In response to this message and the invoice I sent, I received three more messages, begging this time for the 10 articles I had originally offered. Yup... I'm pretty sure I'm not going to get paid. Would it be unprofessional of me to ignore him from here on out?! (Oh, and if it's pertinent at all, the platform is Freelancer.com)

- Barbara Herrera -
petra_r
Community Guru
Petra R Member Since: Aug 3, 2011
15 of 45

So how many hours DID you invest in that creep?  Which part of

 

"I have broken up with you" did he not get?

 

 

babzward
Community Guru
Barbara W Member Since: Sep 10, 2015
16 of 45

Total hours that I billed? 5 1/2.

 

Total time with his incessant communication and demands? About 15 hours, with about 2 hours of sleep that I missed out on.

- Barbara Herrera -
colettelewis
Community Guru
Nichola L Member Since: Mar 13, 2015
17 of 45

Stop working for him now. I doubt very much that he will pay you and why are you burning yourself out for this creep?

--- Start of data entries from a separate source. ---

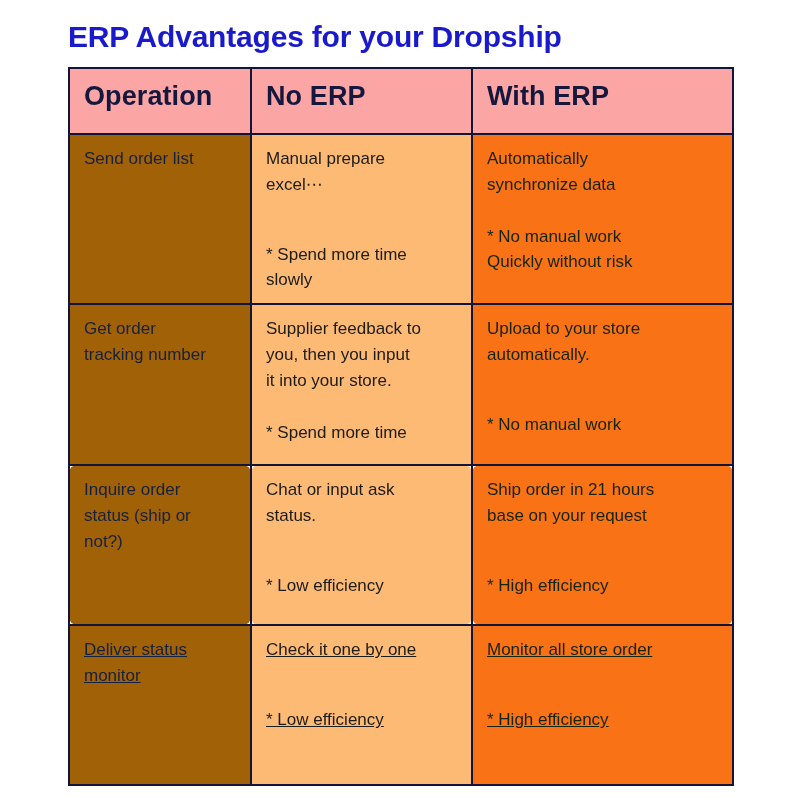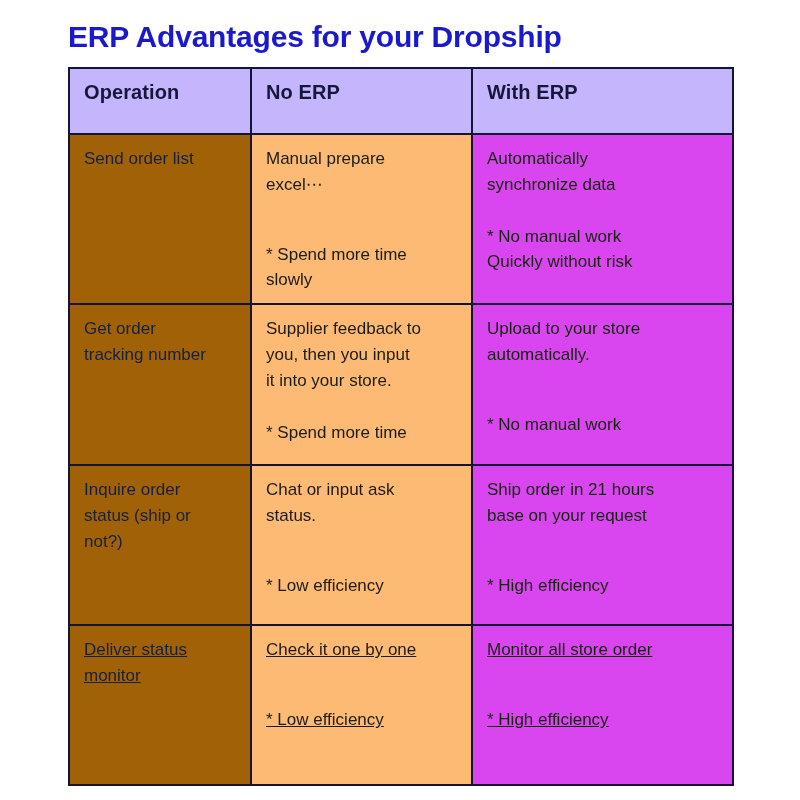"Operation" #comparison-table thead th { background: #c4b5fd -> #fca5a5; font-size: 20px -> 27px }
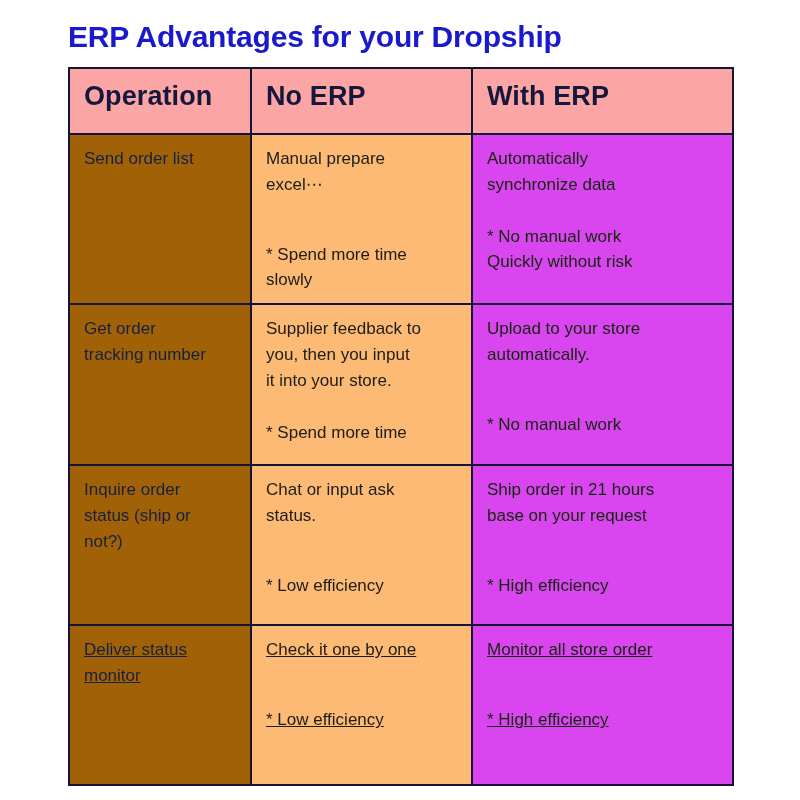"Automatically" td.col-witherp { background: #d946ef -> #f97316 }
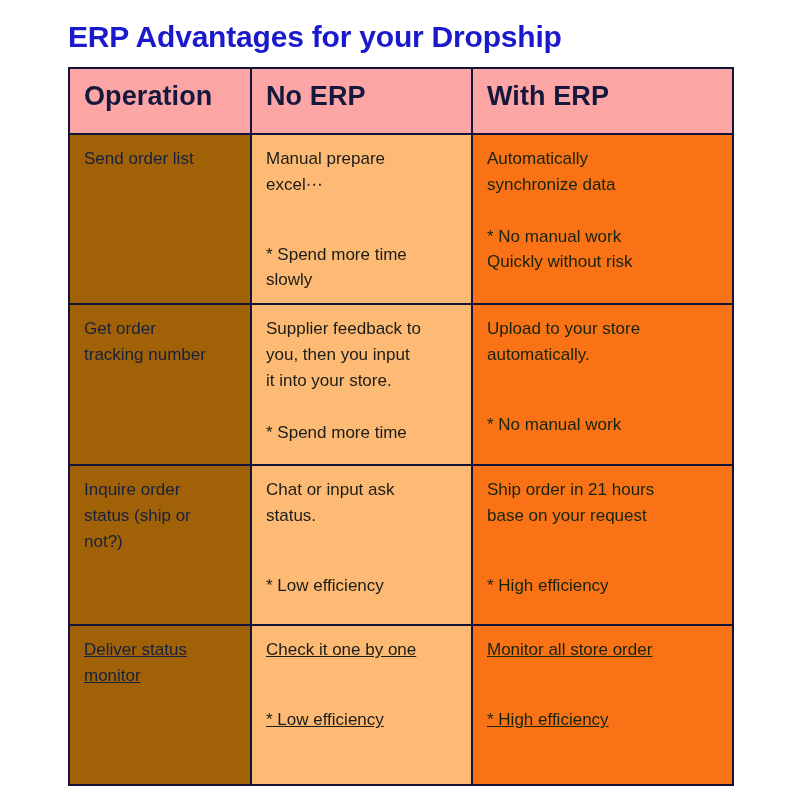"Inquire order" tr.row-r3 td { border-radius: none -> 8px }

One hundred articles a day? This isn't writing; it is regurgitation.

 

Start respecting yourself, get some better paid gigs (even if it takes time) and get some sleep.

babzward
Community Guru
Barbara W Member Since: Sep 10, 2015
18 of 45
I have now stopped writing for him. I don't know if he's accepted my resignation, however. I put him on mute - his messages usually start coming in around 6 am and I'm officially over dealing with him. Hopefully he pays me, but if not, at least I'm rid of the jerk.
- Barbara Herrera -
screeler
Community Guru
Mariska P Member Since: Apr 27, 2015
19 of 45

when you use the word 'resignation' it reminds me of an employer/employee situation. 

noirre
Community Guru
Hanna N Member Since: Jun 17, 2015
20 of 45

"In response to this message and the invoice I sent, I received three more messages, begging this time for the 10 articles I had originally offered. Yup... I'm pretty sure I'm not going to get paid. Would it be unprofessional of me to ignore him from here on out?! (Oh, and if it's pertinent at all, the platform is Freelancer.com)"

 

Freelancer?

 

He won't pay you. It just won't happen. The only reason why he pushed you that far is that he wanted to steal as much work from you as possible, which is also why he's now begging since he has probably sold your work off somewhere else aready, and now he has to tell HIS client "got bupkis" because he hasn't written anything himself and was relying on his little scam with you to deliver him the goods... And it's too late to get someone else to scam and deliver. He is also full of it, as even with hourly contracts, in Freelancer.com it is still possible to require the client to put money in escrow as an "reserve". Basically, when the contract started, you would have been able to ask for, say, three hour's wage to be put in escrow. However, as they have no "auto release" of funds if the client does a runner, even that would have given you little joy.

 

I also bet you that if you have a good snoop at his profile, if he has good feedback there, it's for him as a freelancer, not as a client, and as soon as you tell this to support, his profile will get closed in a couple of days.

 

If I were you, I would just answer him that you will think about the 10 articles (or the 100) when he has paid for the time you have already invested into him, and you would also require half of the money upfront for any future work. I bet you you'll never hear a beep from him after that.